The tears were streaming freely down her pretty face and my heart bled as I watched her. I was incredibly sorry for her but I couldn't move, I couldn't run to her side and pick her up from the ground like I wanted to. There was still something holding me back.

"My dad is dead! Nobody loves me anymore." Her whole body was convulsing from her cries.

"That's not true," I called out to her and then added in a quieter voice: "You know, that I love you."

She was quiet all of a sudden and turned to face me, her eyes still full of tears and looked at me accusingly.

"Why do you keep saying that?" she whispered. "Why do you keep toying with me?"

Dammit, she was just about to start crying again, this time because of me.

"I'm not toying with you," I replied in a calm voice and held her gaze with my eyes.
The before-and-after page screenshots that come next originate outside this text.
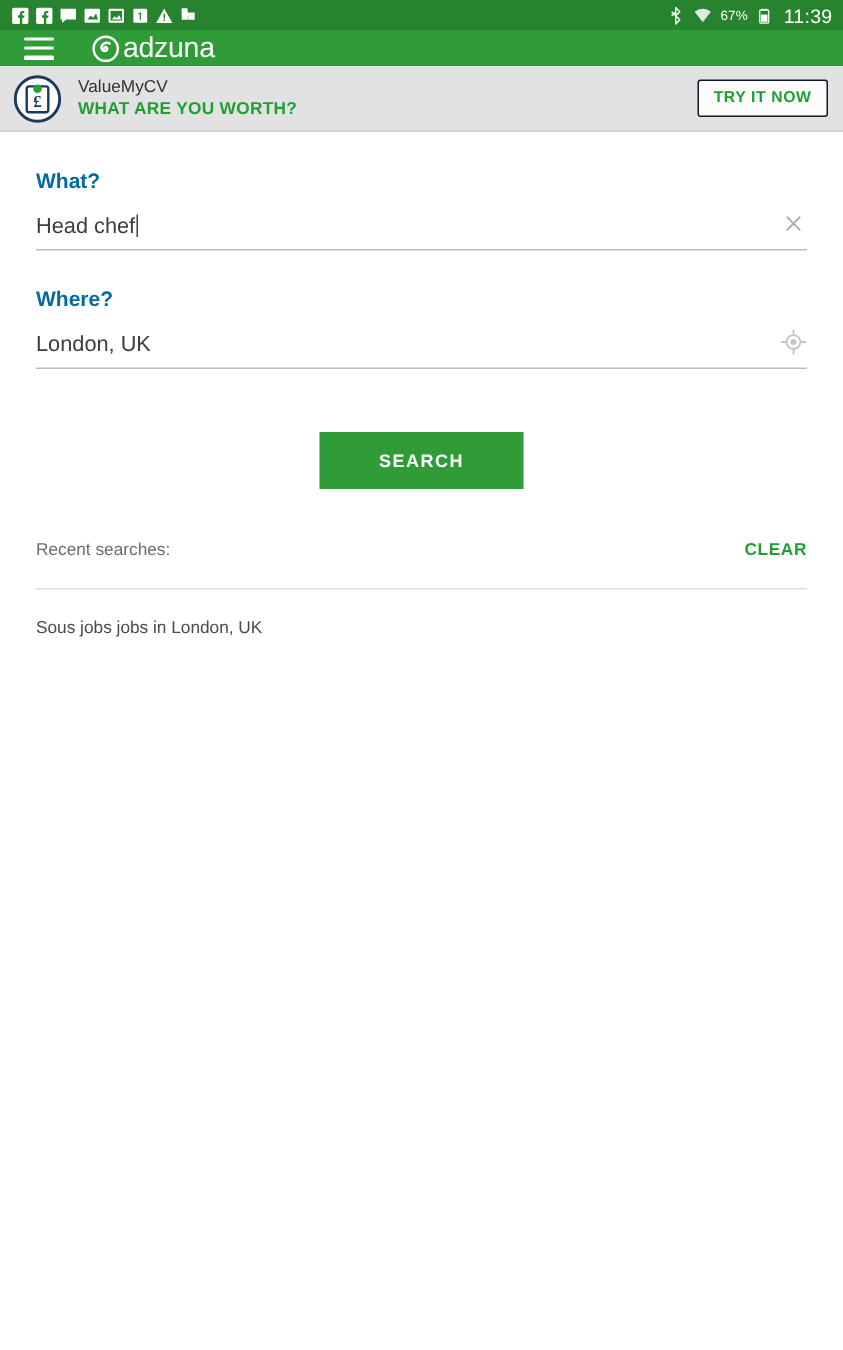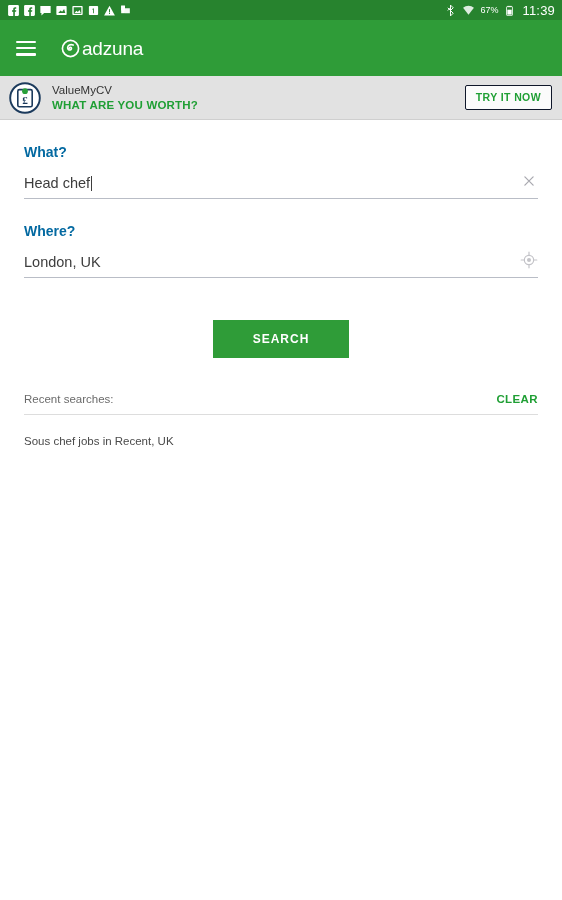--- a/index.html
+++ b/index.html
@@ -34,7 +34,7 @@
 
   
   .appbar {
-    height: 56px;
+    height: 24px;
     background: #2f9c38;
     display: flex;
     align-items: center;

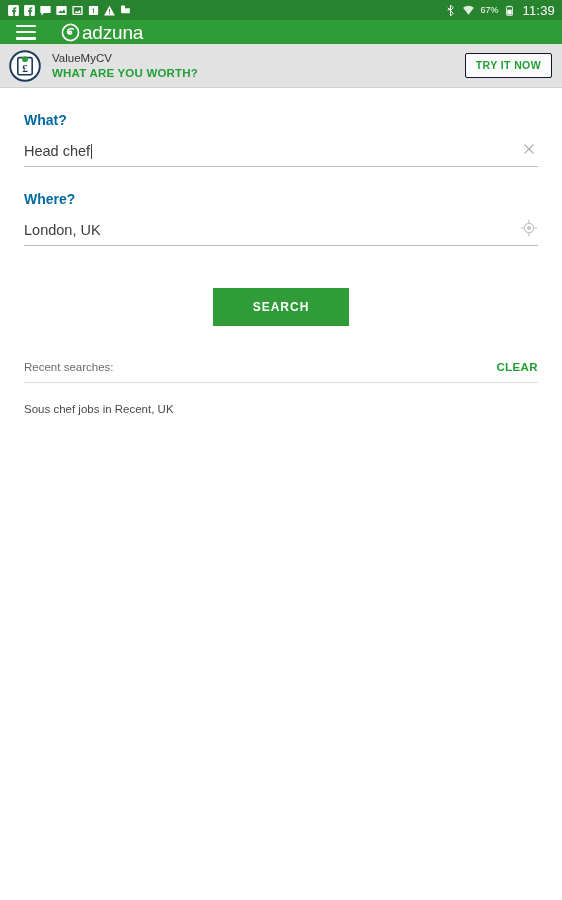--- a/index.html
+++ b/index.html
@@ -150,7 +150,7 @@
   .recent-head {
     display: flex;
     align-items: center;
-    padding-bottom: 9px;
+    padding-bottom: 19px;
     border-bottom: 1px solid #dddddd;
   }
   .recent-title { font-size: 11.5px; color: #6b6b6b; }

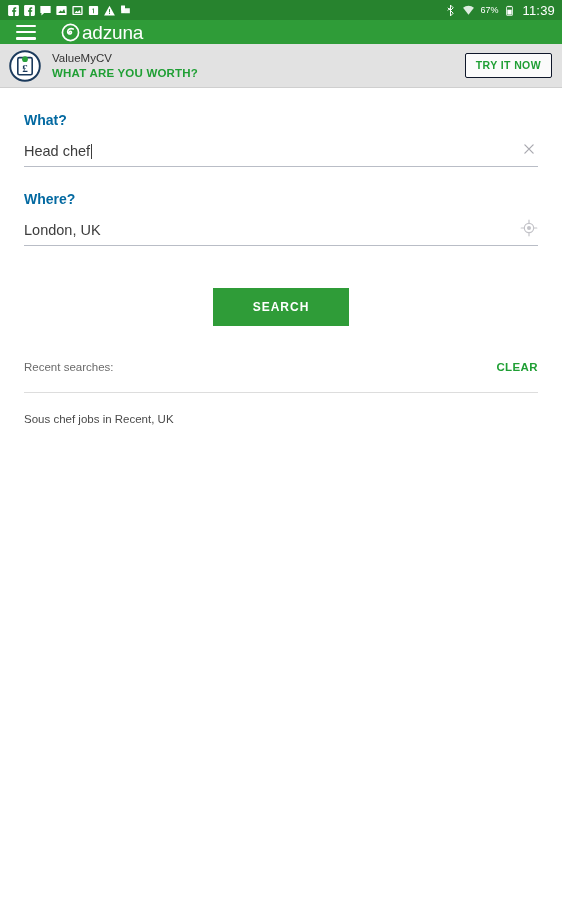--- a/index.html
+++ b/index.html
@@ -284,7 +284,7 @@
       <span class="recent-title">Recent searches:</span>
       <span class="recent-clear">CLEAR</span>
     </div>
-    <div class="recent-item">Sous chef jobs in Recent, UK</div>
+    <div class="recent-item">Sous jobs jobs in London, UK</div>
   </div>
 
 </div>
I wanted her to know how serious I was, I had never been more honest in my life.

But she shook her head at me.

"You think I don't know your reputation? You're a heartthrob, all the girls are in love with you. But you raise their hopes and then you dump them." She moved her head from side to side, making her hair twirl around her face.

For a moment I couldn't think of what to say, I was simply and utterly at a loss for words.

She was staring at me.

"Why should I be toying with you?" I asked then, trying to stay calm, focused. But in earnest, I was slightly upset with her accusation, hurt even.

"Because I'm easy prey. I'm weak. I would believe every word you said, anything."

She stared off into nothing, entrenching herself behind her invisible wall again and leaving me behind, standing in the rain.
I felt like a kicked puppy.

"You have to believe me," I begged, fighting against her resistance, but I had no chance, there was no way for me to get inside.

It was a terrible feeling, to know, she obviously didn't want me, whereas I wanted her so very much. It was eating me alive.

I had to prove to her that I was honest with her, I had to tell her. And I had to tear down these damn walls she had built around herself and bulldoze them.

The pain in my voice must have been evident as I opened my mouth again to speak and hoped that she would listen to me for once, praying that I would reach her conscience and wake her up already.

"Why can't you see? Why can't you realize what you do to me? What use is there to tell you, that I can't even think clearly, when you're near me? That I can't sleep, can't eat, when you're feeling bad. That I didn't even get a wink of sleep these last nights, because I was worried about you?

How in the world can you still argue I were lying to you?"

There was nothing to lose for me anymore. The worst she could do was to rebuff me. Again.

But she seemed to be rendered speechless, she stood there thunderstruck, her umbrella had slipped from her hands. It was carried away by the breeze.

The rain was falling down on her and left dark wet stains on her light jacket.

I could almost see her defences melting away right in front of me, her walls coming down, brick after brick, the cement crumbling down like sand. Her façade, that she had built up so carefully, now fell together like a house of cards, leaving only the girl behind it.

I had finally reached her.

She came over to me slowly and stopped right in front of me.

I didn't say anything, I didn't really know what to say anymore.

Carefully, I reached out my arm towards her and grasped her hand. I held unto it tightly, as if her touch might get lost.

I closed my eyes and my heart was beating fast. Only God knew how badly I had wanted to just hold her hand.

She let it happen and together we made our way back home.